The above factors point to the fact that the paramount consideration is the best interests of the child. If the spouses are to be awarded joint custody it must be shown that such custody will be in the best interest of the children. For joint custody to be in the best interests of the child the relations between the spouses must be such that they are able to compromise and put the children’s interests ahead of their own. Where the relations between the parties are such they are unable to relate well and emotional stress takes the better of them in their quarrels, joint custody may not be a good option. Where the parties are unable, due to personal ego, to settle on basic aspects such as the welfare and education of the child, clearly joint custody will not work. It will be inimical to the interests of children to grant custody to parties who, in their egocentric conduct, have little regard for the best interest of the children.

Article 3 (1) of the United Nations Convention on the Rights of the Child (UNCRC) states that-

“In all actions concerning children, whether undertaken by public or private social welfare institutions, courts of law, administrative authorities or legislative bodies, the best interests of the child shall be a primary consideration.’


Article 4 of The African Charter on the Rights and Welfare of the children (ACRWC) reaffirms the importance of the principle of the best interest of the child when it states in sub-article (1) that:-

“In all actions concerning the child undertaken by any person or authority the best interests of the child shall be the primary consideration.”


In furtherance of its obligations under the UNCRC and ACRWC, the government has put in place legislation emphasising the primacy of children’s interests. For instance s 5 of the Customary Law and Local Courts Act [Chapter 7:05] states that:

“In any case relating to the custody or guardianship of children, the interests of the children concerned shall be the paramount consideration, irrespective of which law or principle is applied.”



The Constitution, as the supreme law, has provisions confirming the principle of the best interests of the child. In this regard s 19 (1) of the Constitution states that:-

“The State must adopt policies and measures to ensure that in matters relating to children, the best interests of the children concerned are paramount.”


Section 81 (2) thereof then states that:-

“A child’s best interests are paramount in every matter concerning the child.”

In applications made in terms of the Guardianship of Minors Act [Chapter 5:08] this court has emphasised the need to consider the best interest of the child in deciding the question of custody and guardianship. For instance, in Galante v Galante (3) 2002 ( 2) ZLR 408 at p 418B-C smith j, in considering an application for custody in terms of s 5 of the Guardianship of Minors Act, opined that:-

“In determining what is in the best interests of the child there are many factors which must be taken into account. In mcCall v McCall 1994 (3) SA 201(C) at 204-205, king j said as follows in relation to the criteria to be used:


‘In determining what is in the best interests of the child, the Court must decide which of the parents is better able to promote and ensure his physical, moral, emotional and spiritual welfare. This can be assessed by reference to certain factors or criteria which are set out here under, not in order of importance, and also bearing in mind that there is a measure of unavoidable overlapping and that some of the listed criteria may differ only as to nuance...”


It is pertinent to bear in mind that the party desiring joint custody must show that this is in the best interests of the children.

The plaintiff gave evidence indicating that joint custody would not be in the best interests of the children.
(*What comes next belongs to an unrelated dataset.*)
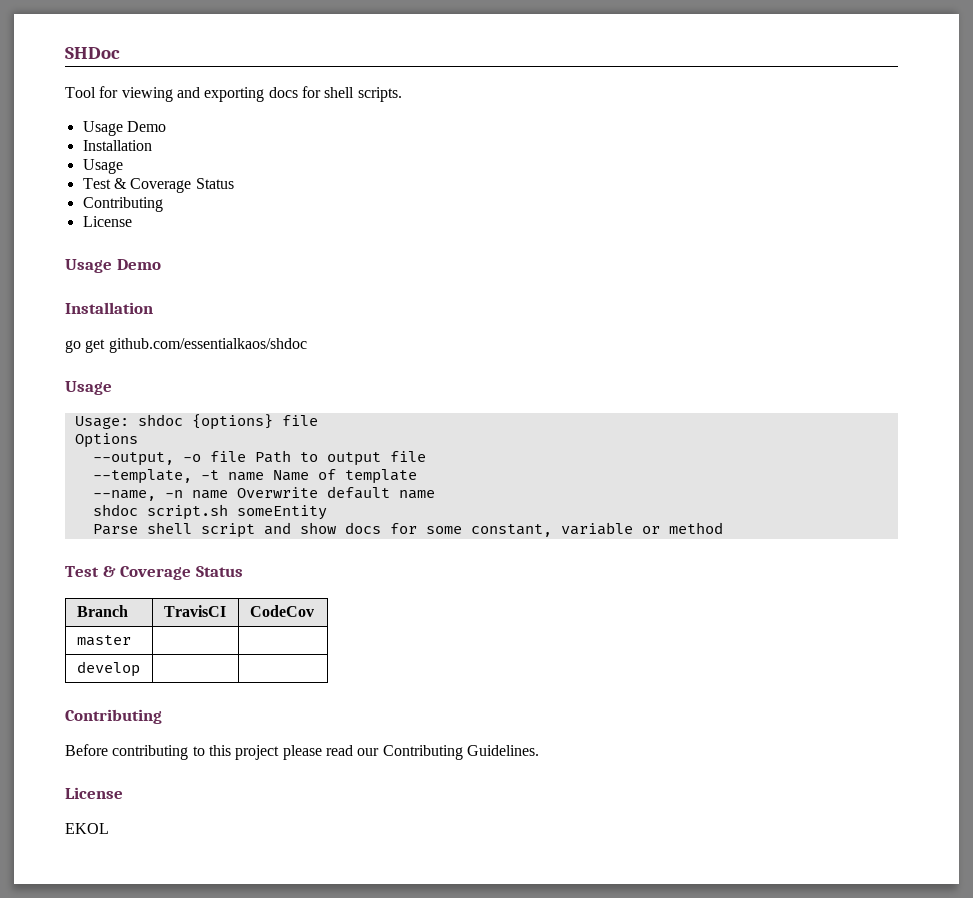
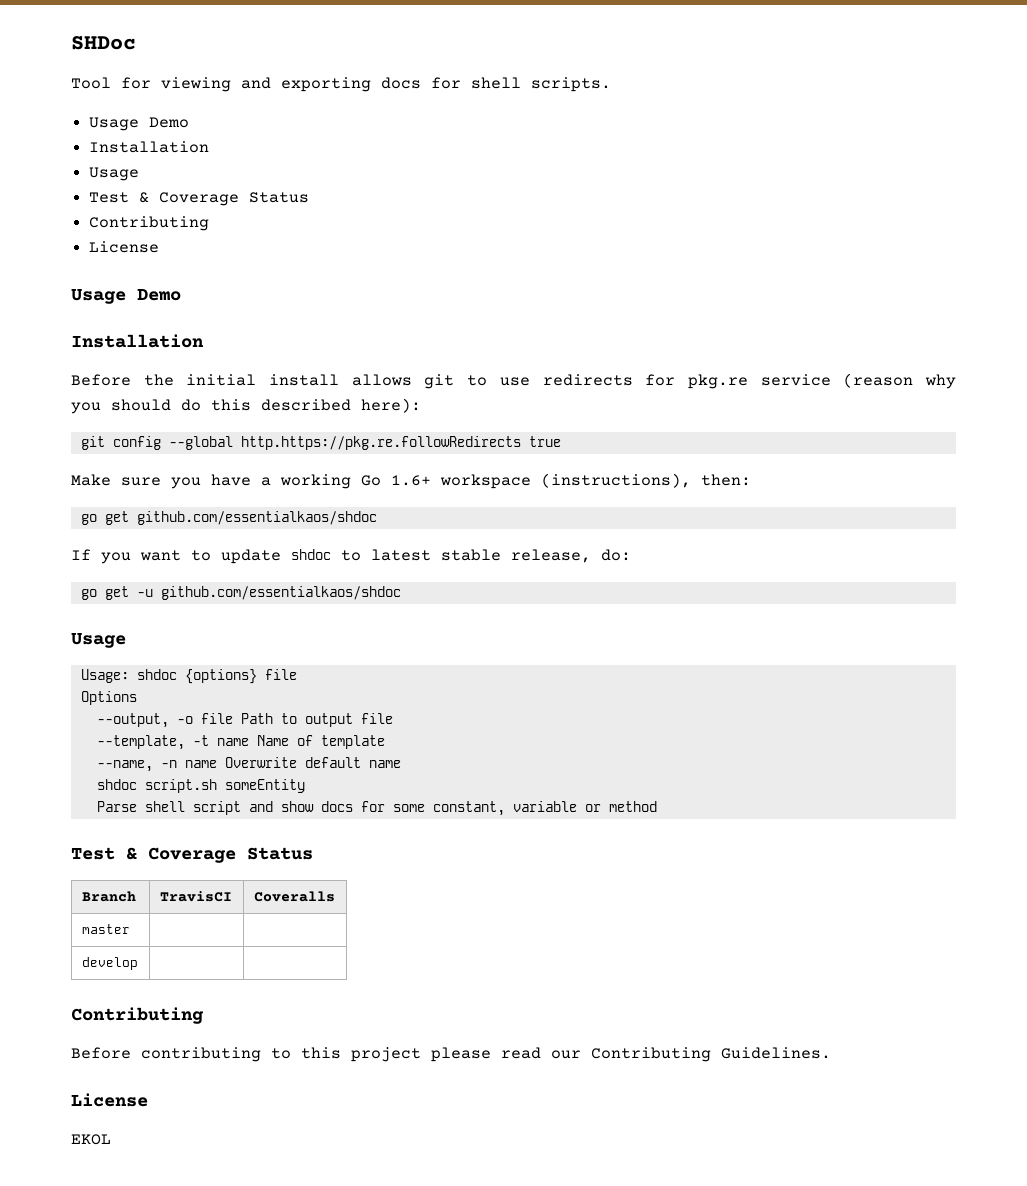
[65,339,106,353] go get -> [71,373,957,389] [71,398,421,414] [80,436,561,450] [71,473,751,489] [80,511,377,525] [71,549,631,564] [80,586,153,600] Before the initial install allows git to use redirects for pkg.re service (reason why you should do this described here): // git config --global http.https://pkg.re.followRedirects true // Make sure you have a working Go 1.6+ workspace (instructions), then: // go get github.com/essentialkaos/shdoc // If you want to update shdoc to latest stable release, do: // go get -u
[249,605,314,617] CodeCov -> [253,891,335,902] Coveralls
She argued that she should be granted sole custody with the defendant being granted reasonable rights of access. She testified that the defendant did not relate well to the children. His attitude was such that some of the children were scared of him.

The plaintiff further testified that the defendant has been physically and verbally abusive to her in the presence of the children. This abuse reached a stage where one of the children encouraged her to seek a protection order. It was common cause that when she applied for the protection order, the magistrate interviewed the children after which the order was granted.

Another aspect the plaintiff alluded to was that the defendant had not been supportive of the children’s welfare such that she bore the brunt of their educational needs with hardly any assistance from the defendant. The defendant’s assistance seemed to come only after she had sued for divorce.

The defendant on the other hand insisted on joint custody. He however conceded that when the plaintiff applied for a protection order the children were interviewed by the magistrate after which the protection order was granted. He accused the plaintiff of coaching the children on what to say in that interview. There is no doubt that what the children said about the goings on at home convinced the magistrate to grant the protection order. According to the defendant their eldest child narrated events from the time when he was about two years old. That in my view would only serve to show that there were some unsavoury occurrences in the home.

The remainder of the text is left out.